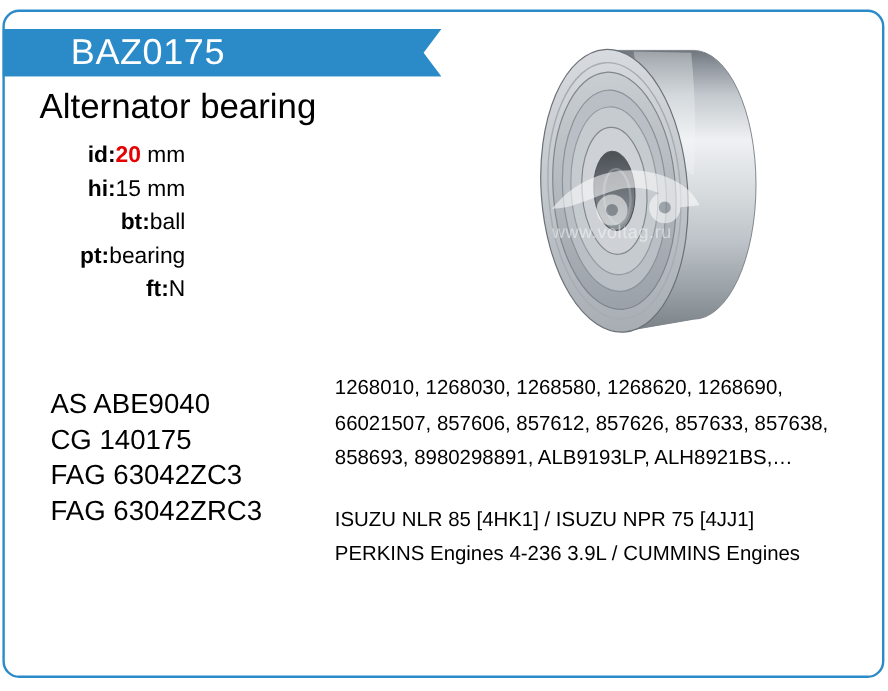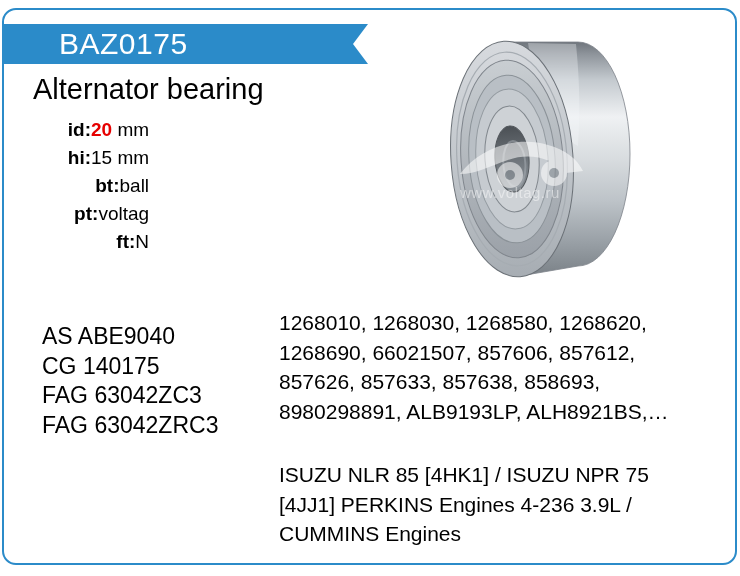--- a/index.html
+++ b/index.html
@@ -22,22 +22,22 @@
     color:#ffffff;font-weight:normal;font-size:30px;padding-left:37px;letter-spacing:.5px;margin-left:20px;
   }
   .subtitle{position:absolute;left:29px;top:63px;font-size:29px;}
   .specs{position:absolute;left:40px;top:106px;font-size:19px;line-height:28px;}
   .spec-row{white-space:nowrap;text-align:right;}
   .spec-label{display:inline-block;width:47px;font-weight:bold;}
   .num{font-weight:normal;}
   .num.hl{font-weight:bold;color:var(--hl,#e60000);}
   .photo{position:absolute;left:426px;top:14px;width:220px;height:270px;}
   .xref{position:absolute;left:38px;top:312px;font-size:23px;line-height:29.5px;}
-  .right-col{position:absolute;left:275px;top:298px;width:424px;font-size:21px;line-height:29.5px;}
-  .apps{margin-top:34px;}
+  .right-col{position:absolute;left:275px;top:298px;width:424px;font-size:17px;line-height:29.5px;}
+  .apps{margin-top:21px;}
 </style>
 </head>
 <body>
 
 <div class="card">
 
   <div class="banner">
     <span class="banner-text">BAZ0175</span>
   </div>
 
@@ -48,21 +48,21 @@
   <div class="spec-row">
         <span class="spec-label">id:</span><span class="spec-value"><span class="num hl">20</span><span> mm</span></span>
       </div>
       <div class="spec-row">
         <span class="spec-label">hi:</span><span class="spec-value"><span class="num">15</span><span> mm</span></span>
       </div>
       <div class="spec-row">
         <span class="spec-label">bt:</span><span class="spec-value"><span class="num">ball</span><span></span></span>
       </div>
       <div class="spec-row">
-        <span class="spec-label">pt:</span><span class="spec-value"><span class="num">voltag</span><span></span></span>
+        <span class="spec-label">pt:</span><span class="spec-value"><span class="num">bearing</span><span></span></span>
       </div>
       <div class="spec-row">
         <span class="spec-label">ft:</span><span class="spec-value"><span class="num">N</span><span></span></span>
       </div>
     </div>
 
   <div class="photo">
     <svg width="220" height="270" viewBox="0 0 220 270" xmlns="http://www.w3.org/2000/svg">
       <defs>
         <linearGradient id="sideGrad" x1="0" y1="0" x2="0" y2="1">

→ Task directions
An exact copy of the listing is required, excluding any pictures.

→ Your solution
--- a/index.html
+++ b/index.html
@@ -22,22 +22,22 @@
     color:#ffffff;font-weight:normal;font-size:30px;padding-left:37px;letter-spacing:.5px;margin-left:20px;
   }
   .subtitle{position:absolute;left:29px;top:63px;font-size:29px;}
   .specs{position:absolute;left:40px;top:106px;font-size:19px;line-height:28px;}
   .spec-row{white-space:nowrap;text-align:right;}
   .spec-label{display:inline-block;width:47px;font-weight:bold;}
   .num{font-weight:normal;}
   .num.hl{font-weight:bold;color:var(--hl,#e60000);}
   .photo{position:absolute;left:426px;top:14px;width:220px;height:270px;}
   .xref{position:absolute;left:38px;top:312px;font-size:23px;line-height:29.5px;}
-  .right-col{position:absolute;left:275px;top:298px;width:424px;font-size:21px;line-height:29.5px;}
-  .apps{margin-top:34px;}
+  .right-col{position:absolute;left:275px;top:298px;width:424px;font-size:17px;line-height:29.5px;}
+  .apps{margin-top:21px;}
 </style>
 </head>
 <body>
 
 <div class="card">
 
   <div class="banner">
     <span class="banner-text">BAZ0175</span>
   </div>
 
@@ -48,21 +48,21 @@
   <div class="spec-row">
         <span class="spec-label">id:</span><span class="spec-value"><span class="num hl">20</span><span> mm</span></span>
       </div>
       <div class="spec-row">
         <span class="spec-label">hi:</span><span class="spec-value"><span class="num">15</span><span> mm</span></span>
       </div>
       <div class="spec-row">
         <span class="spec-label">bt:</span><span class="spec-value"><span class="num">ball</span><span></span></span>
       </div>
       <div class="spec-row">
-        <span class="spec-label">pt:</span><span class="spec-value"><span class="num">voltag</span><span></span></span>
+        <span class="spec-label">pt:</span><span class="spec-value"><span class="num">bearing</span><span></span></span>
       </div>
       <div class="spec-row">
         <span class="spec-label">ft:</span><span class="spec-value"><span class="num">N</span><span></span></span>
       </div>
     </div>
 
   <div class="photo">
     <svg width="220" height="270" viewBox="0 0 220 270" xmlns="http://www.w3.org/2000/svg">
       <defs>
         <linearGradient id="sideGrad" x1="0" y1="0" x2="0" y2="1">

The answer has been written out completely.